另一个大厂是 Google。我觉得到今年年底,Google 可能会在全方位赶上。因为它既有 TPU,又有 Google Cloud,有顶尖的 Gemini 模型,还有 Android 和 Chrome。你在全球找不到第二家拥有所有这些要素,还几乎不依赖外部的公司。 Google 端到端能力是非常强的,很多人担心它的广告业务会被颠覆,但我感觉它未来可能会找到新的产品结合方式,从一个信息引擎变成一个任务引擎。

你看苹果,因为没有自己的 AI 能力,现在迭代就很被动。而微软是以开发者见长的,但 Cursor 和 Claude 其实抢了不少开发者的注意力。当然微软的盘子非常稳,有 GitHub 和 VS Code,但它也必须拥有非常强的 AGI 和模型能力。所以你看它也宣布 GitHub 的首选模型之一变成了 Claude,并迭代自己的开发者产品。微软在开发者这块必须守住,否则根基就没了。

所以大家开始分化了。可能 OpenAI 想成为下一个 Google,Anthropic 想成为下一个 Windows(靠 API 活着)。

张鹏:那与 Agent 相关的基础设施(Infra)有哪些变化和机会?

钟 凯祺 (Cage) :Agent 有几个关键组件。除了模型,第一个就是环境(Environment)。 Agent 开发最早期,80% 的问题都出在环境上。 像早期的 AutoGPT,要么用 Docker 启动,非常慢,要么直接在本地电脑部署,非常不安全。如果一个 Agent 要和我一起「上班」,我就得给它配一台「电脑」,所以环境的机会就出来了。

配「电脑」有两大需求:

  1. 虚拟机/沙盒
  2. :提供一个安全的执行环境。任务做错了能回退,执行过程不能伤害实际环境,并且要能快速启动、稳定运行。像 E2B、Modal Labs 这样的公司都在提供这类产品。
  3. 浏览器
  4. :信息检索是最大需求,Agent 需要到各种网站上爬取信息。传统的爬虫容易被封,所以需要给 Agent 搭一个专用的、能理解信息的浏览器。这就应运而生了像 Browserbase、Browser Use 这样的公司。

第二个组件是上下文(Context)。这包括:

  • 信息检索(Retrieval) :传统的 RAG 公司还在,但也有新的公司,比如 MemGPT,它为 AI Agent 开发轻量化的记忆和上下文管理工具。
  • 工具发现 :未来工具会非常多,需要一个像「大众点评」一样的平台来帮助 Agent 发现和挑选好用的工具。
  • 记忆(Memory) Agent 需要一套能模拟人类复杂的长短期记忆结合能力的 Infra。

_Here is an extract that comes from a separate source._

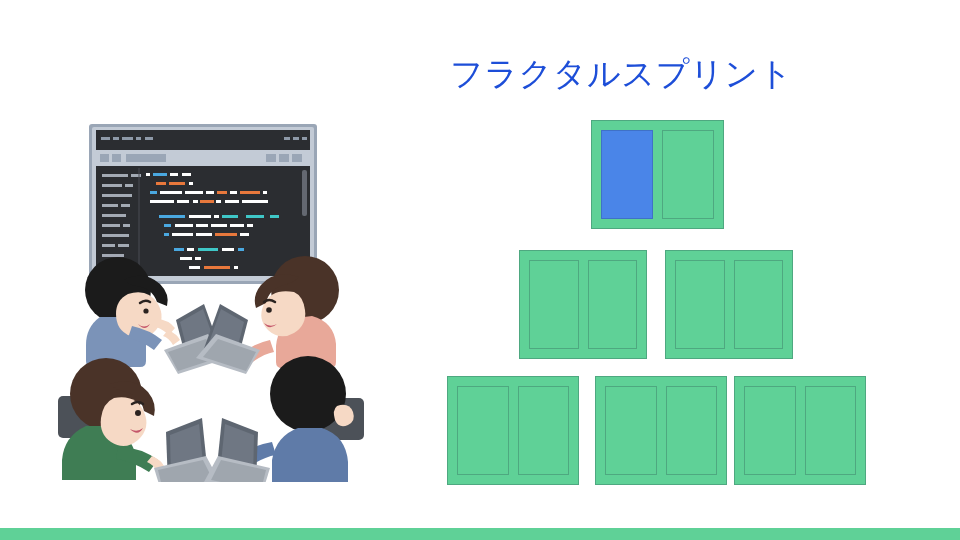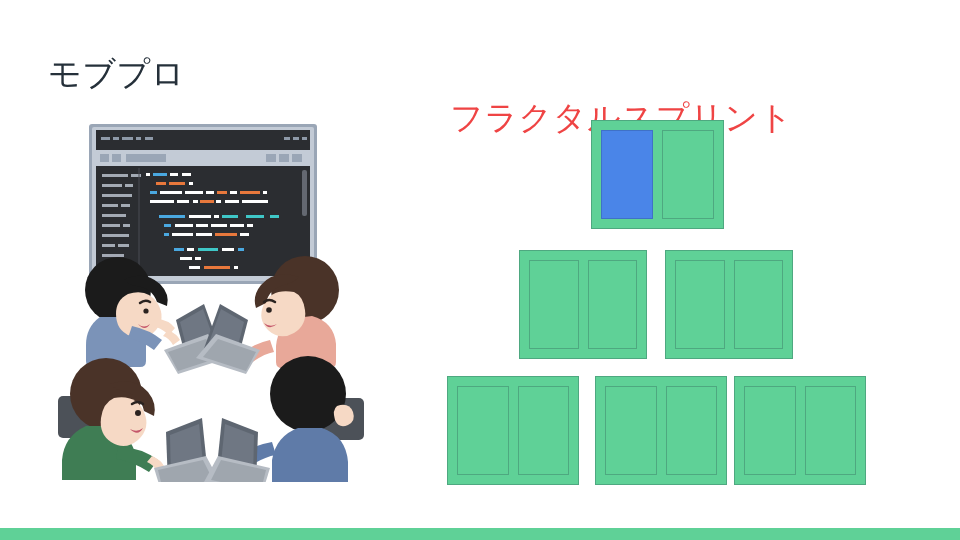"モブプロ" div.slide-title { html: <div>モブプロ</div> -> none }
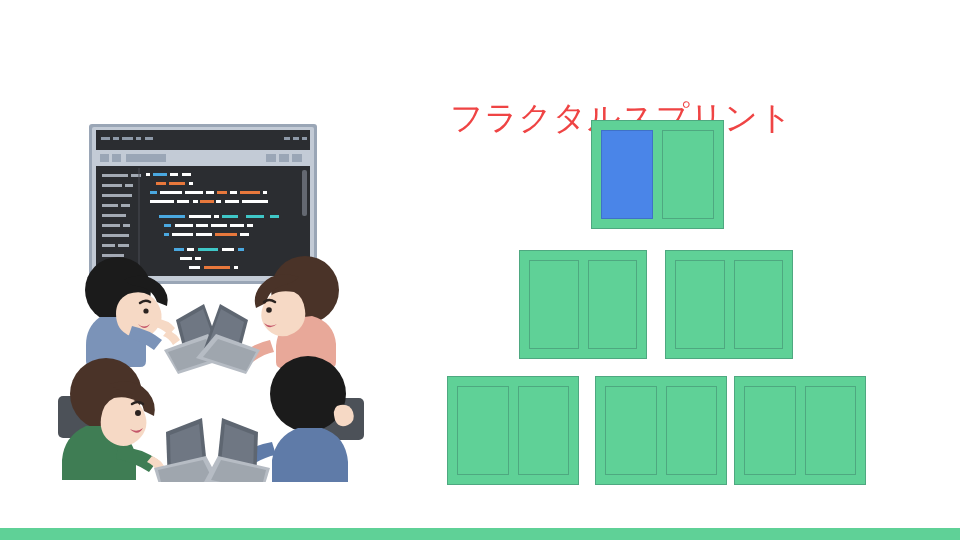"フラクタルスプリント" div.slide-title { color: #ef4444 -> #1d4ed8; margin-top: 44px -> none }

第三个组件是工具(Tools)。包括简单的搜索,也包括复杂的支付、自动化后端开发等。

最后,当 Agent 能力再强一些,一个重要的机会就是 Agent 安全(Agent Security)。

李广密 :Agent Infra 非常重要。我们可以「以终为始」地想,三年后,当几万亿的 Agent 在数字世界里执行任务,那 Infra 的需求就太大了,这将重构整个云计算和数字化世界。

但今天我们还不知道什么样的 Agent 能做大,它到底需要什么样的 Infra。所以现在对创业者是一个非常好的窗口期,可以和那些做得好的 Agent 公司共同设计(co-design)和共创 Infra 工具。

我觉得今天最重要的,第一是虚拟机,第二是工具。 比如未来的 Agent 搜索肯定和人的搜索不一样,会产生天量的机器搜索需求。现在全网人类的搜索每天可能 200 亿次,未来机器搜索可能是几千亿甚至上万亿次。这种搜索不需要给人类做排序优化,可能一个大的数据库就够了,这里有很大的成本优化和创业机会。

 

09

当 AI 不再只是大模型,它会往哪个方向进化?

 

张鹏:Agent 始终绕不开模型,站在今天,你觉得模型技术在过去两年里走过了哪些关键的台阶?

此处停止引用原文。